Dal '91 il suo nome era un tutt'uno con quello della Fondazione di Piacenza e Vigevano. Ne è stato presidente da quando è nata fino alla primavera scorsa, ininterrottamente per tre mandati. E anche per il quarto la sua candidatura era sul tavolo. Poi le cose sono andate come sono andate, con quello scontro politico-istituzionale che ha scosso non poco i “palazzi” della città e che ha visto uscire vincitore Giacomo Marazzi, l'altro contendente, che dal 20 marzo siede al vertice di via Sant'Eufemia.
Un'uscita di scena certamente malinconica per una figura che per 14 anni ha retto senza tentennamenti, manu militari si potrebbe dire, la cassaforte dei piacentini (400 milioni di euro di patrimonio), nata da una costola della Cassa di Risparmio nelle sue varie versioni, prima di Piacenza, poi di Piacenza e Vigevano, infine di Parma e Piacenza. Un piglio decisionista che, tra i tanti elogi, gli ha procurato parecchie critiche.
Critiche non circoscritte peraltro alla Fondazione: Mazzocchi è stato tra i registi di tutte le grandi operazioni di riassetto della Cassa di Risparmio, quando Piacenza si è fusa con Vigevano e poi, nel '93, con Parma, operazioni che ha vissuto dalla plancia di comando dell'istituto di credito e per le quali è stato oggetto di vibranti attacchi (v. altri articoli in pagina).
Proverbiale, in questi casi, il suo atteggiamento. Mai scomporsi, la regola aurea, lasciare che il polverone polemico si chetasse e far parlare i fatti che tanto avrebbero dato sempre ragione a lui. Uno stile di riservatezza che, secondo molti, ne faceva l'Enrico Cuccia piacentino. In realtà, Mazzocchi, a differenza del padre-padrone di Mediobanca, era capace di grande loquacità e affabilità. In privato certamente, ma anche in pubblico e persino con la stampa se lo si sapeva prendere per il verso giusto.
Non gli mancava il gusto della battuta, sempre intelligente, da quelle bonarie quando all'auditorium di via Sant'Eufemia introduceva i prestigiosi conferenzieri ospiti dei “Giovedì della Fondazione” a quelle sferzanti con cui entrava nelle polemiche per togliersi i sassolini dalle scarpe.
Prima che alla Cassa e alla Fondazione, il nome di Mazzocchi è stato indissolubilmente legato all'università, la Cattolica di Milano, dove dal '63 ha insegnato Politica economica e finanziaria. Del pensiero economico di stampo cattolico è stato uno dei massimi interpreti. Negli anni 60', '70 e '80 la politica si è sistematicamente servita del suo contributo scientifico, quella riconducibile all'area democristiana, in particolare la sinistra Dc, con la quale Mazzocchi sentiva la maggiore affinità. È stato consulente economico di governi e di vari ministri, ma anche rivestito cariche in organismi istituzionali di primario livello come il Cnel (Consiglio nazionale dell'Economia e del Lavoro).

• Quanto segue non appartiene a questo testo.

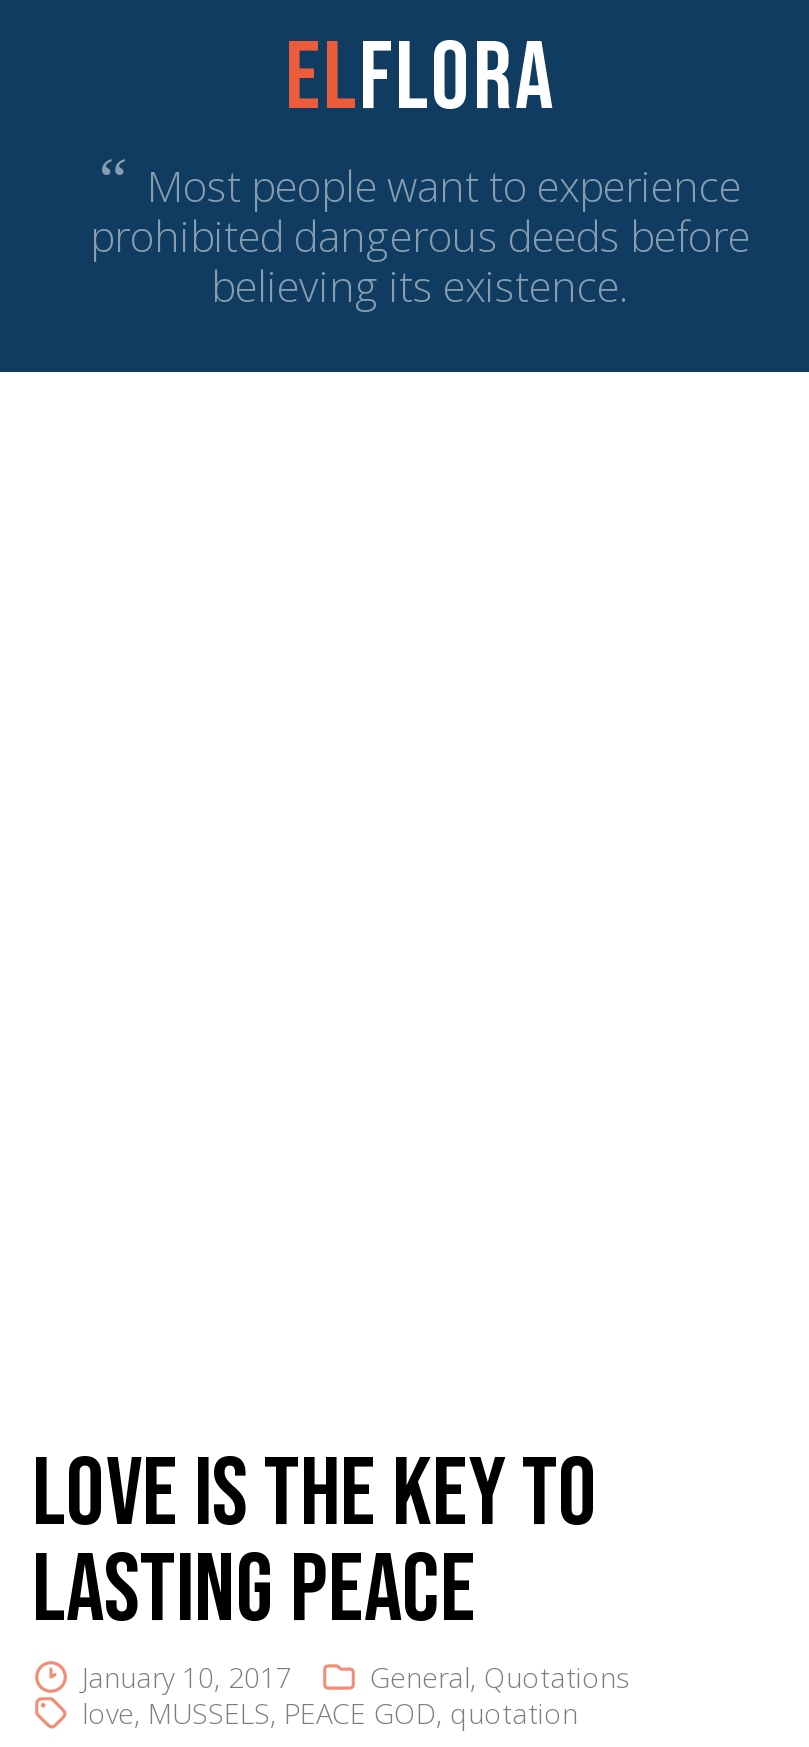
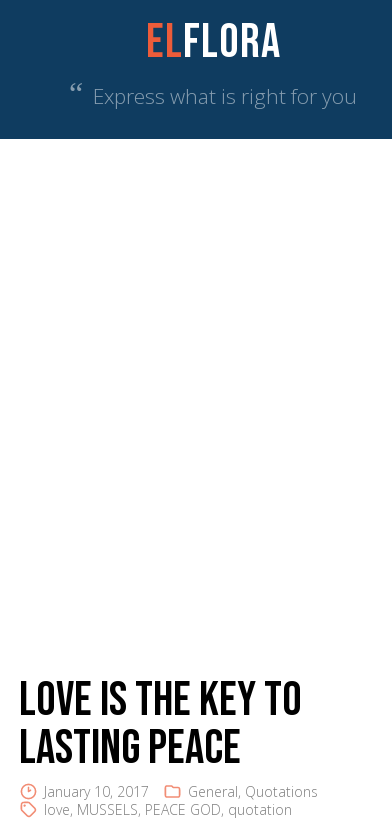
- “ Most people want to experience
- prohibited dangerous deeds before
- believing its existence.
+ “ Express what is right for you
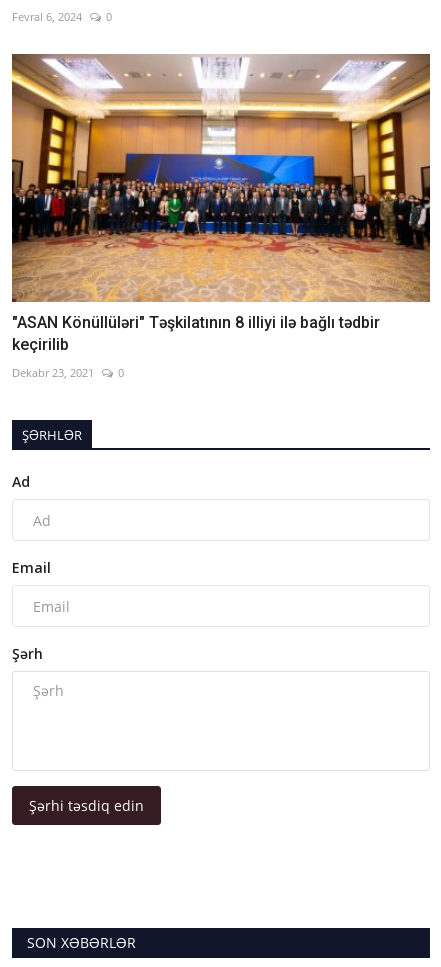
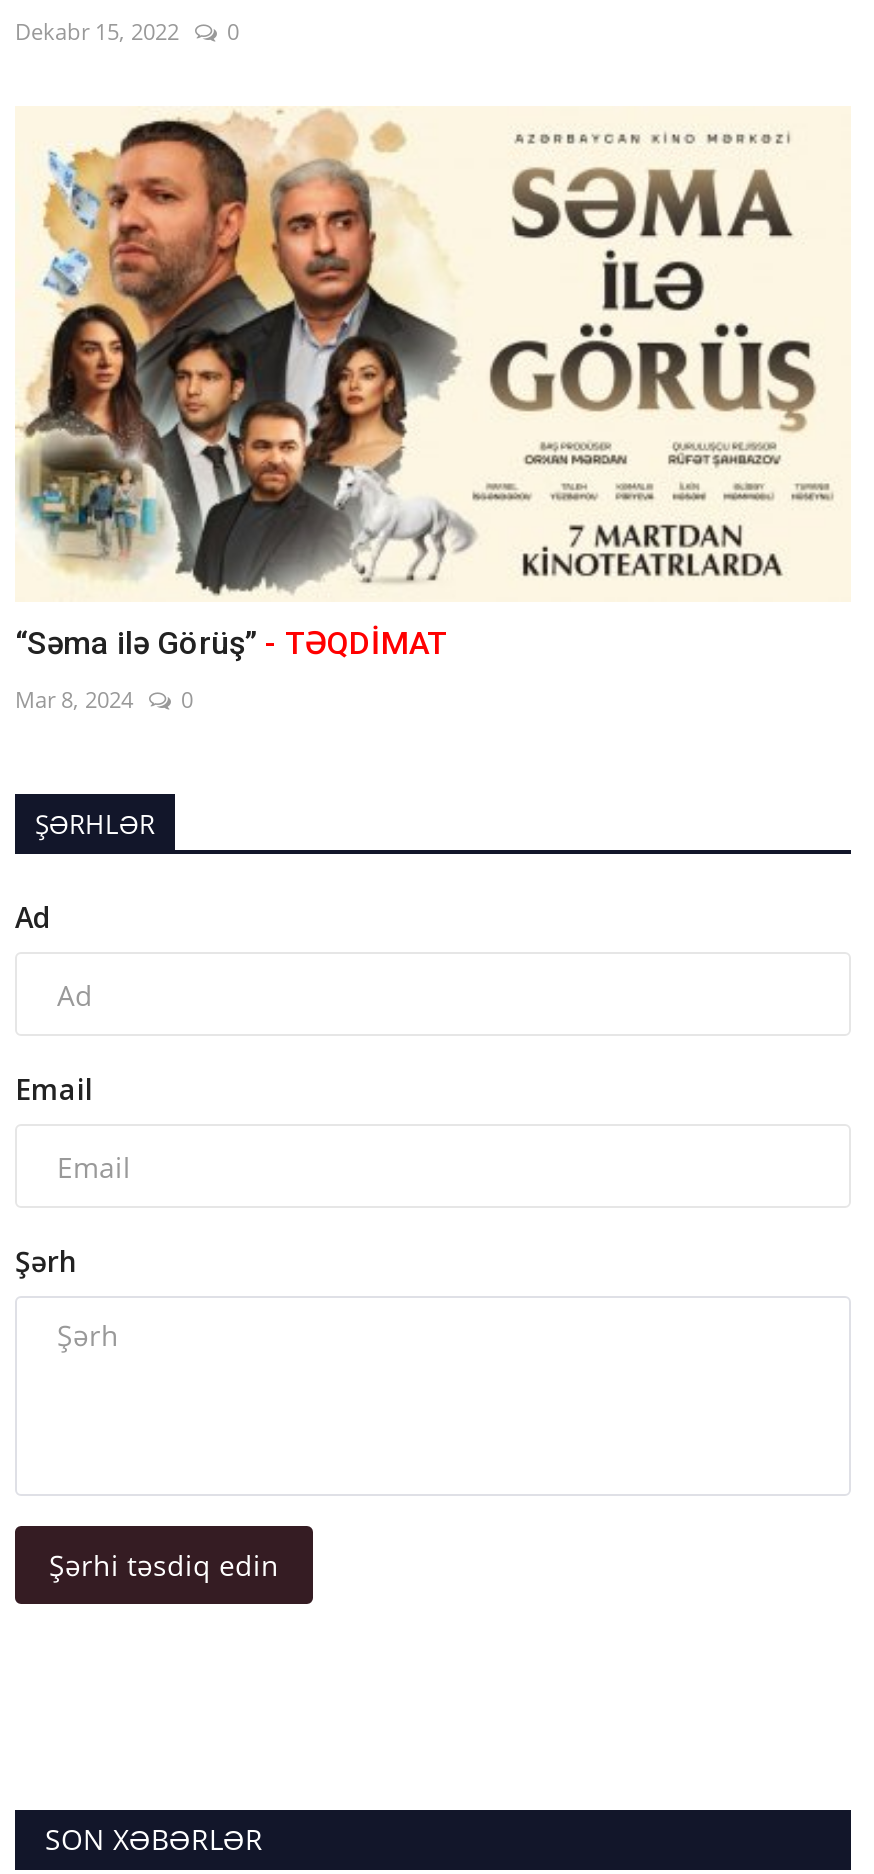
- Fevral 6, 2024 0
+ Dekabr 15, 2022 0

- [image]
- "ASAN Könüllüləri" Təşkilatının 8 illiyi ilə bağlı tədbir
- keçirilib
+ [image]
+ “Səma ilə Görüş” - TƏQDİMAT

- Dekabr 23, 2021 0
+ Mar 8, 2024 0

E l'università Cattolica gli renderà il commosso saluto quest'oggi con la camera ardente allestita nella sede centrale di Milano, in largo Gemelli. I funerali dovrebbero essere mercoledì, sempre in Cattolica, sempre a Milano, la città dove Mazzocchi, cresciuto e rimasto fino a 19 anni in pianta stabile a Piacenza (in via Roma l'abitazione), ha poi trasferito la sua residenza e ha messo su famiglia con la moglie Mariangela, che oggi lascia insieme ai quattro figli, Matteo, Cecilia, Giovanna e Federica.
La comprensibile riservatezza che ieri ha circondato la scomparsa, rende incerto il come e il quando, ma è assai probabile che una celebrazione funebre sia in programma nei prossimi giorni anche all'ombra del Gotico.